The two regions are home to Russian-backed rebels who have been fighting Ukrainian forces since 2014.
Ukraine’s president accused Russia of wilfully violating its sovereignty.
In a late-night televised address to the nation, President Volodymyr Zelensky said Ukraine wanted peace, but declared: “We are not afraid” and “will not give anything away to anyone”. Kyiv needed “clear and effective actions of support” from its international partners, he said.
“It is very important to see now who our real friend and partner is, and who will continue to scare the Russian Federation with words only,” he added.

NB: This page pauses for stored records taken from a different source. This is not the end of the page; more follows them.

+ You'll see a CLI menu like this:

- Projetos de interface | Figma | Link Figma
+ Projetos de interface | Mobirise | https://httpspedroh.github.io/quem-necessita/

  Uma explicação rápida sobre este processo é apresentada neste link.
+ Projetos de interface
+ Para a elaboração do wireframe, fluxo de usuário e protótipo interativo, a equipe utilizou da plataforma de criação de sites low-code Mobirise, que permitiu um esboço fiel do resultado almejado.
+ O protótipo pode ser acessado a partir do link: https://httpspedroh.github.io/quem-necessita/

At an emergency meeting of the UN Security Council, US Ambassador Linda Thomas-Greenfield dismissed Russia’s claims that troops would be taking on a “peacekeeping” role, saying: “We know what they really are”.

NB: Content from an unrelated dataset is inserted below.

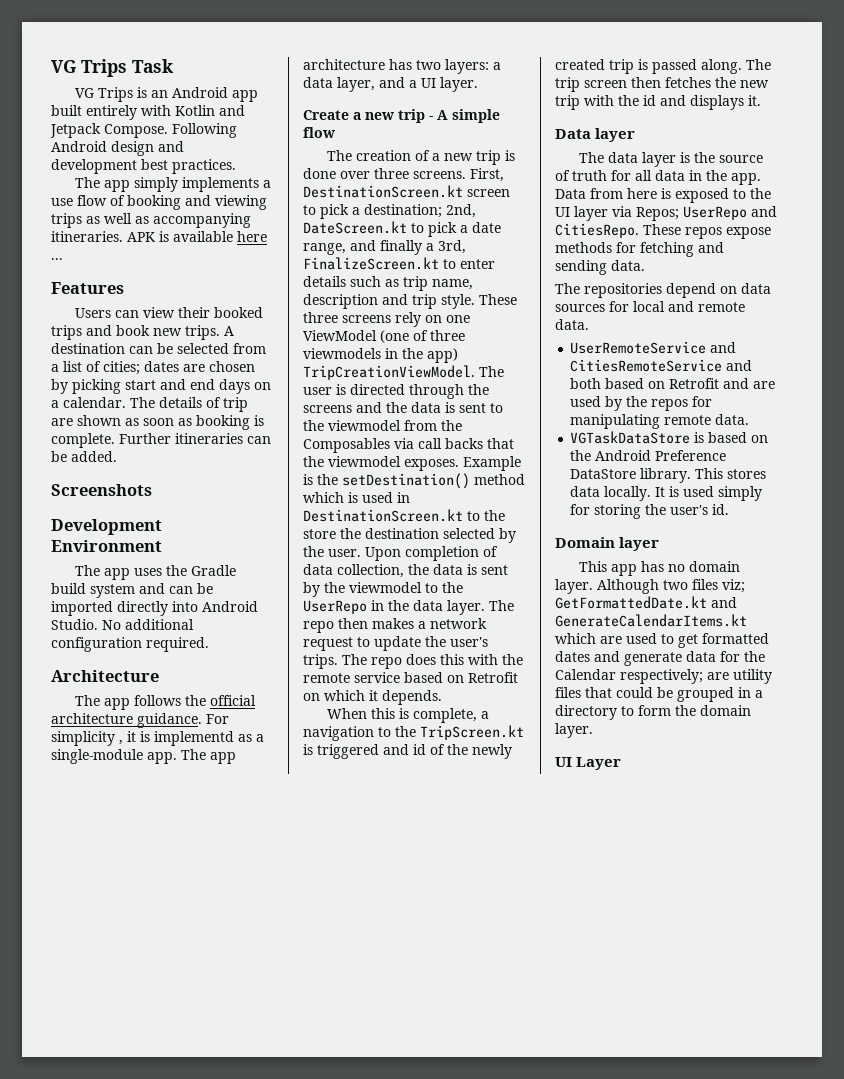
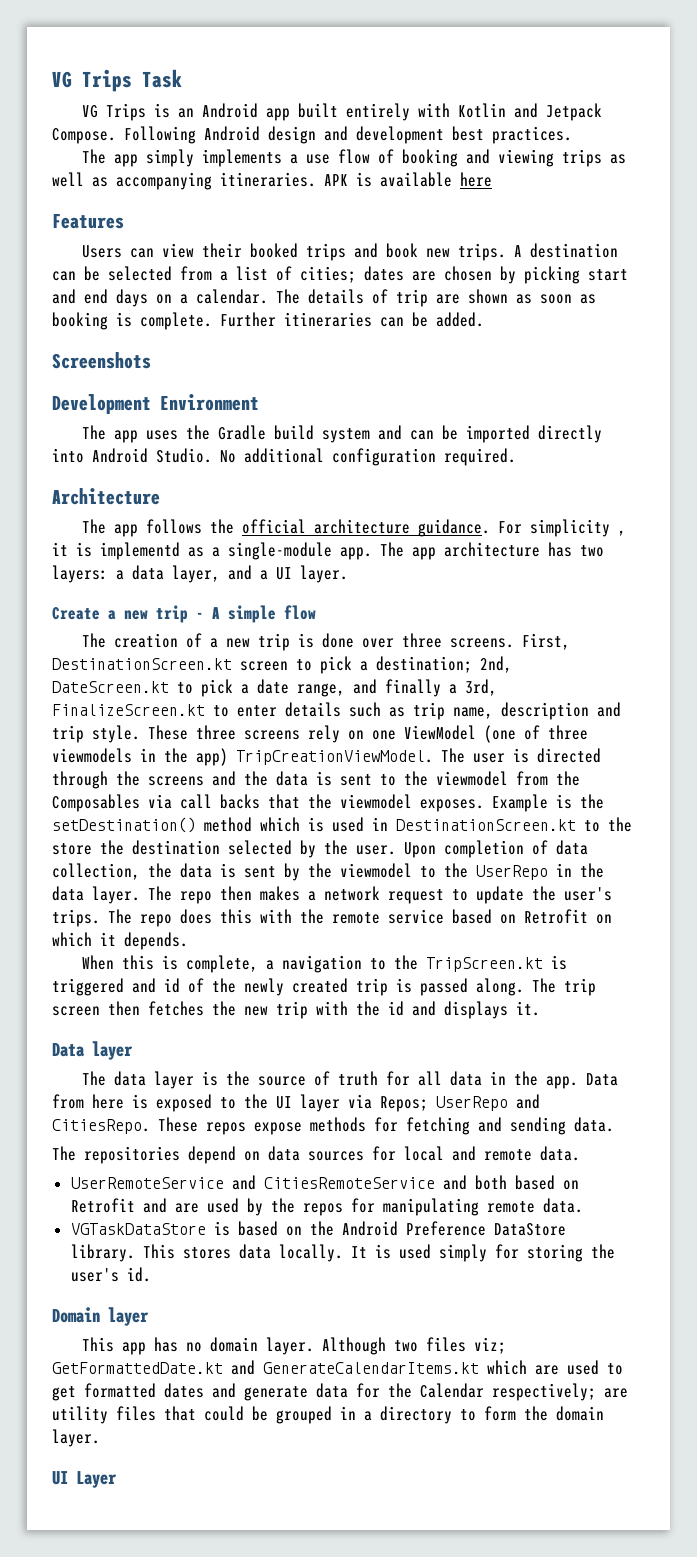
- APK is available here ...
+ APK is available here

Recognising Luhansk and Donetsk as independent was part of Russia’s bid to create a reason to invade Ukraine, she said.
Meanwhile, Russia’s UN Ambassador Vasily Nebenzya argued for the need to defend the rebel-held areas in eastern Ukraine’s Donbas region from what he called Ukrainian aggression. “Allowing a new bloodbath in the Donbas is something we do not intend to do,” he said.

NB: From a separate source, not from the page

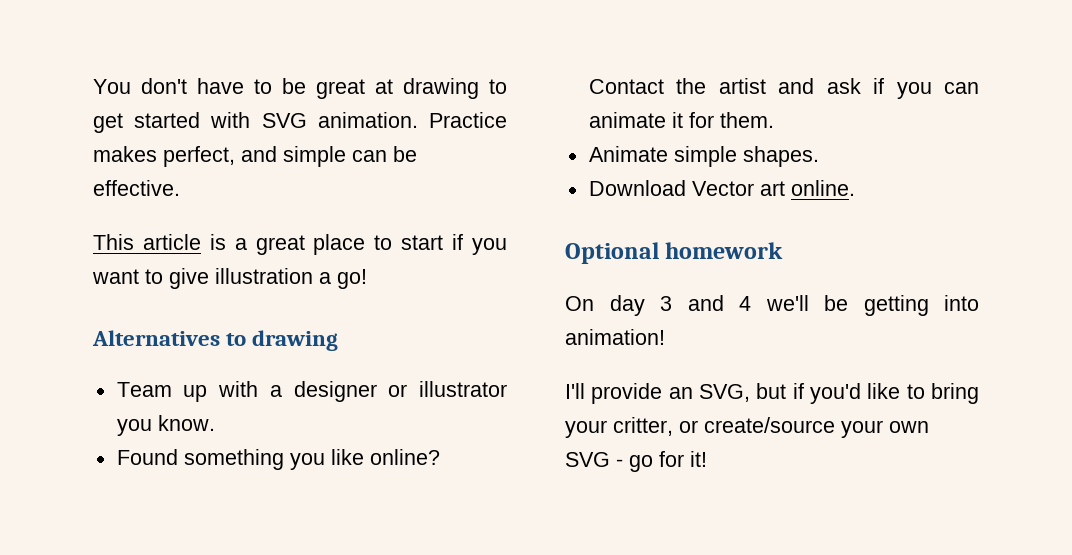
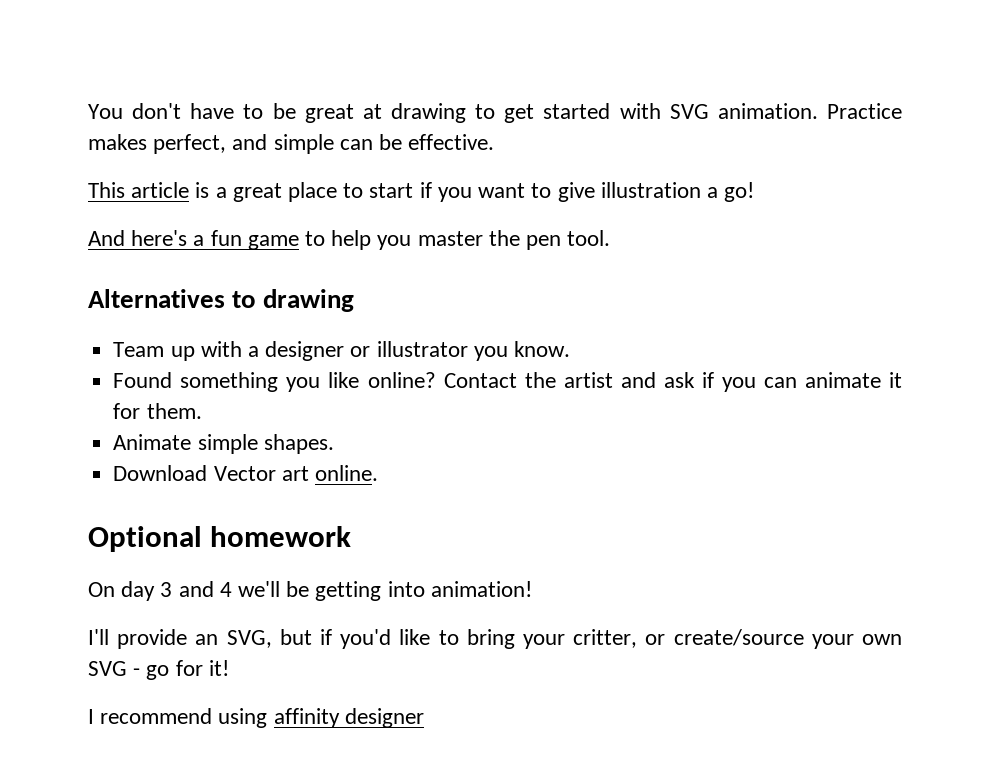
+ And here's a fun game to help you master the pen tool.
+ I recommend using affinity designer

In recent years, Russian passports have been given out to large numbers of people in Donetsk and Luhansk, and Western allies fear Russia will now move military units in under the guise of protecting its citizens.
In an hour-long address on Monday, Mr Putin said modern Ukraine had been “created” by Soviet Russia, referring to the country as “ancient Russian lands”.
He referred to Russia having been “robbed” during the collapse of the Soviet Union in 1991, accused Ukraine of being a “US colony” run by a puppet government, and alleged that people were suffering under its current leadership. He painted the 2014 protests which toppled Ukraine’s pro-Russia leader as a coup.